Clark County v. City of Las Vegas

Decision Date07 June 1976
Docket NumberNo. 8719,8719
Citation550 P.2d 779,92 Nev. 323
PartiesCOUNTY OF CLARK, a legal subdivision and Legislative Commission of the State of Nevada, Appellants, v. CITY OF LAS VEGAS, a Municipal Corporation, and George E. Franklin, Respondents.
CourtNevada Supreme Court

Bruce L. Woodbury, Las Vegas, Frank Daykin, Carson City, for appellants.

Carl E. Lovell, City Atty., John Foley, George E. Franklin, Las Vegas, for respondents.

OPINION

GUNDERSON, Chief Justice.

By Chapter 648, 1975 Statutes of Nevada, our Legislature adopted the 'Metropolitan Cities Incorporation Law' and the 'Urban County Law.' The former is sections 2 through 110.6 of Chapter 648; the latter is sections 111 through 136. 1 Together, these provisions endeavor to allow the City of Las Vegas and certain conjacent areas of Clark County to achieve a substantial consolidation of governmental functions and services, while Clark County, Las Vegas, and certain smaller cities within the county remain distinct governmental entities.

Soon after Chapter 648's passage, heated public debate arose concerning its constitutionality. Responding to an inquiry restricted to the most obvious constitutional questions presented thereby, Nevada's Attorney General declared it unconstitutional in part. 2 Disputes multiplied, and on November 7, the City of Las Vegas filed a complaint against Clark County, purporting to seek a declaratory judgment as to the constitutionality of selected provisions. 3 On December 8, George E. Franklin, in his capacity as a citizen, voter and taxpayer of Las Vegas and Clark County, filed a separate action for declaratory relief, joining both City and County, and seeking an adjudication that Chapter 648 is totally unconstitutional, and void in its entirety. 4 Through a stipulation approved by the district court, the two lawsuits were consolidated, and the Legislative Commission of the State of Nevada was permitted to intervene as an additional defendant. From a judgment declaring the entire Chapter unconstitutional, Clark County and the Legislative Commission have appealed.

The district court determined that Chapter 648, in crucial respects, violated provisions of our state and federal constitutions, and that with unconstitutional sections excised, the legislative intent was thwarted, thereby rendering the entire Chapter void. We affirm the district court's judgment, for the reasons it articulated, and for further reasons.

I. Special Legislation Question

First, the district court found Sections 163-168 of Chapter 648 to be special legislation, violative of Article IV, Sections 20 and 21, of the Nevada Constitution. 5 As all members of the Nevada Supreme Court agree, this determination was correct.

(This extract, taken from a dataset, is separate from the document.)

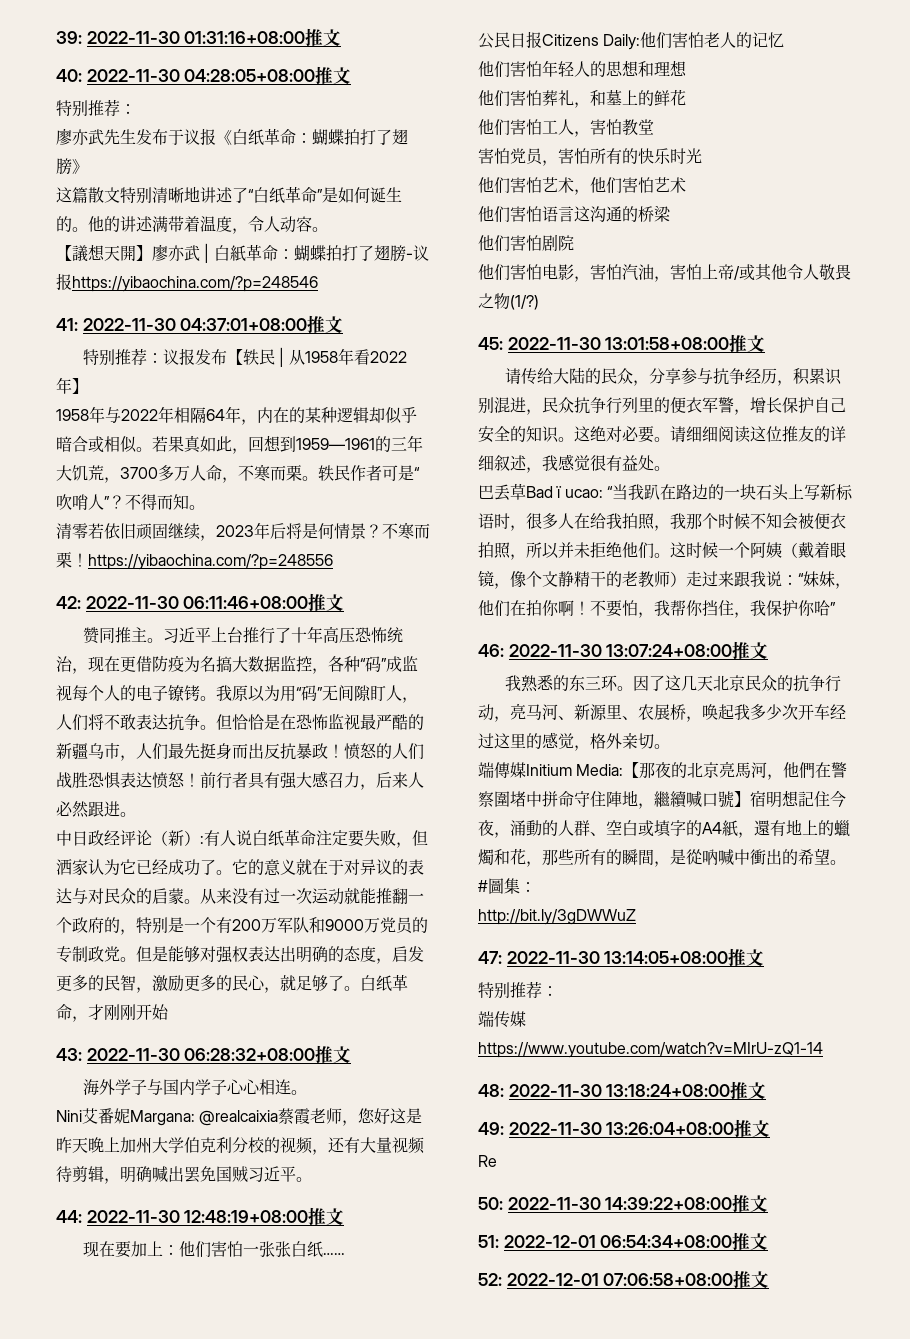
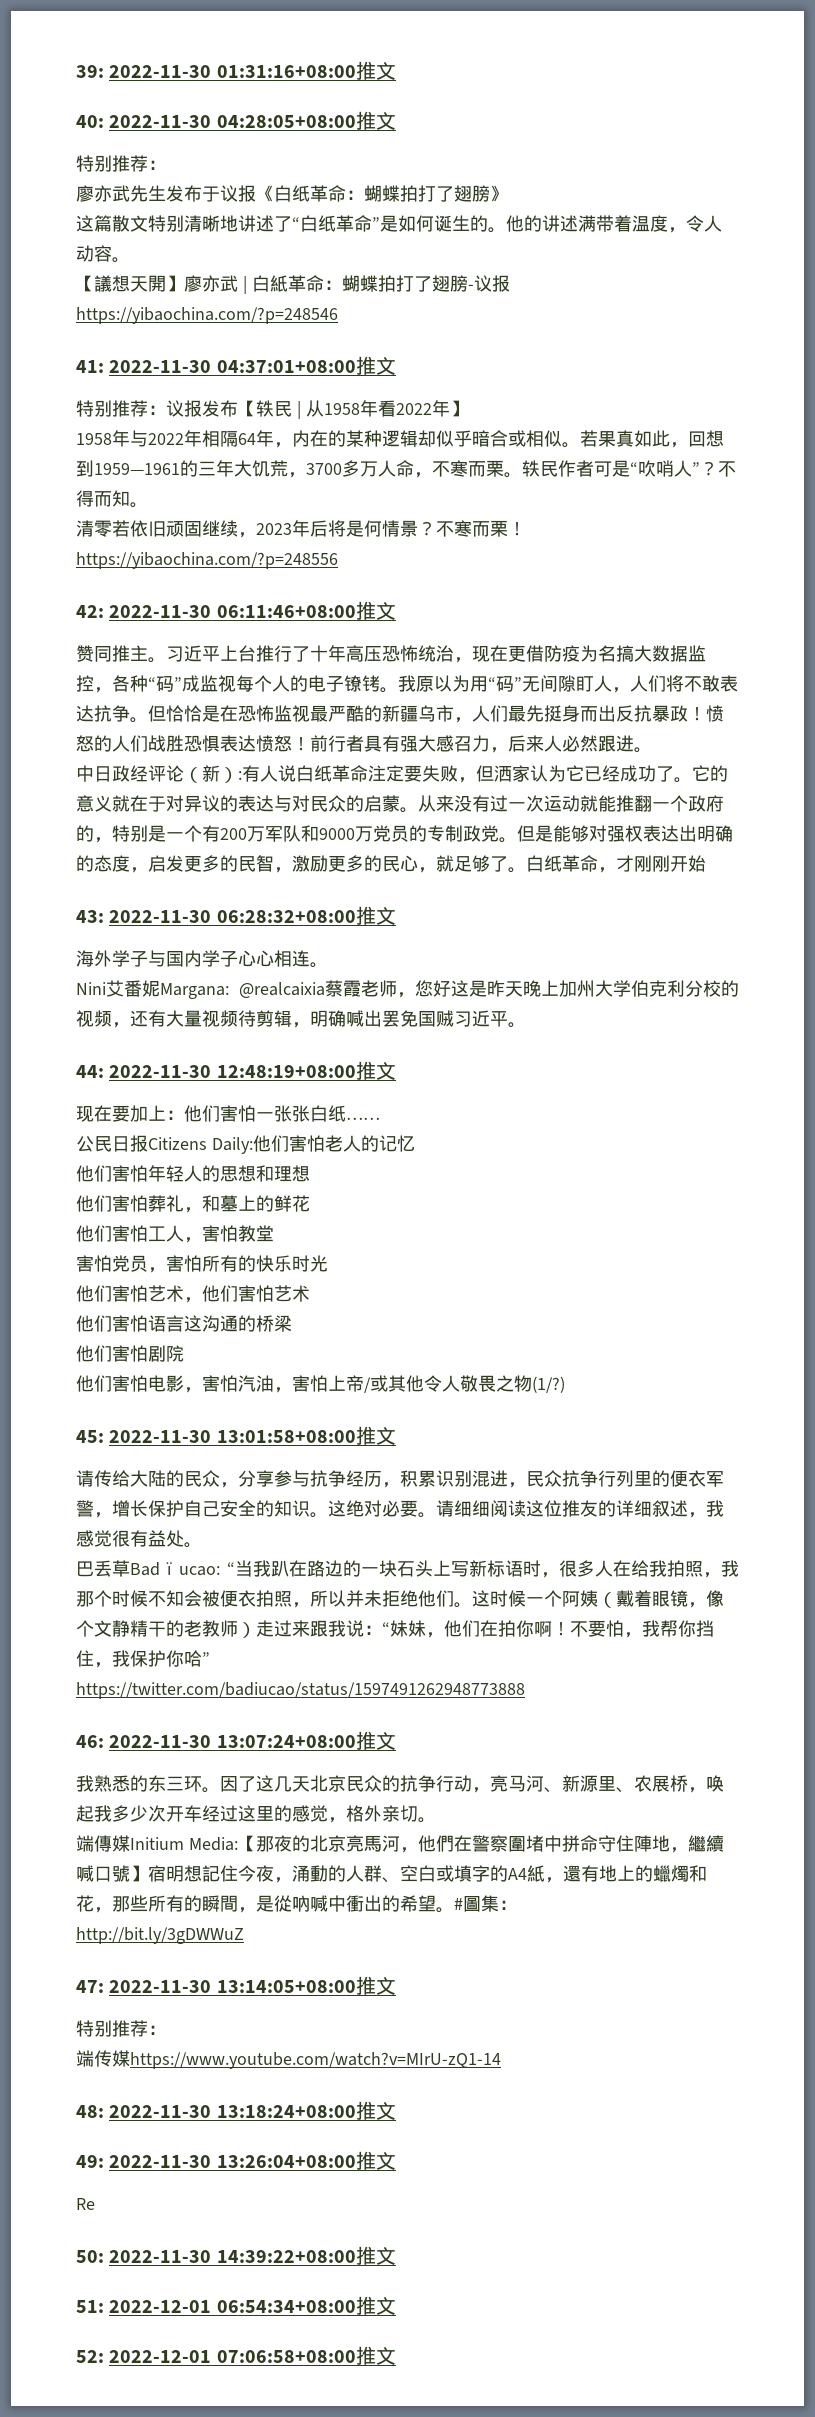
+ https://twitter.com/badiucao/status/1597491262948773888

Section 163 would divide Clark County into seven commissioner districts, from which a total of eleven commissioners would be elected: eight 'county-city commissioners' and three 'county commissioners.' The composition of each district is specified by reference to the assembly districts established by Chapter 218 of NRS. 6 Section 164 concerns elections to be held in Clark County in 1976 and 1978, to elect the eight 'county-city commissioners' and the three 'county commissioners.' Section 165 provides for the creation in Clark County of citizens' advisory councils, two in each of the four two-seat 'county-city commissioner' districts, and one in each of the three one-seat 'county commissioner' districts. Section 166 would create a 'special local government consolidation committee' composed of the present seven members of the Clark County Board of Commissioners (in office on the Act's effective date), and the mayor and four members of the Las Vegas Board of City Commissioners (in office on the first Monday in July, 1975). Section 167 enumerates governmental services and functions to be performed individually or jointly by each entity. Section 168 requires that the labor negotiating representatives of both Las Vegas and Clark County participate jointly in labor negotiations with any employee organizations.

The appellants, while conceding that the sections just mentioned constitute local or special legislation, contend they have only temporary application, and therefore do not offend the constitutional prohibition. A review of the cases cited in support of this proposition is unpersuasive. See: Cauble v. Beemer, 64 Nev. 77, 177 P.2d 677 (1947); Conservation District v. Beemer, 56 Nev. 104, 45 P.2d 779 (1935); State v. Ruhe, 24 Nev. 251, 52 P. 274 (1898); State of Nevada v. Swift, 11 Nev. 128 (1876); State of Nevada v. Irwin, 5 Nev. 111 (1869).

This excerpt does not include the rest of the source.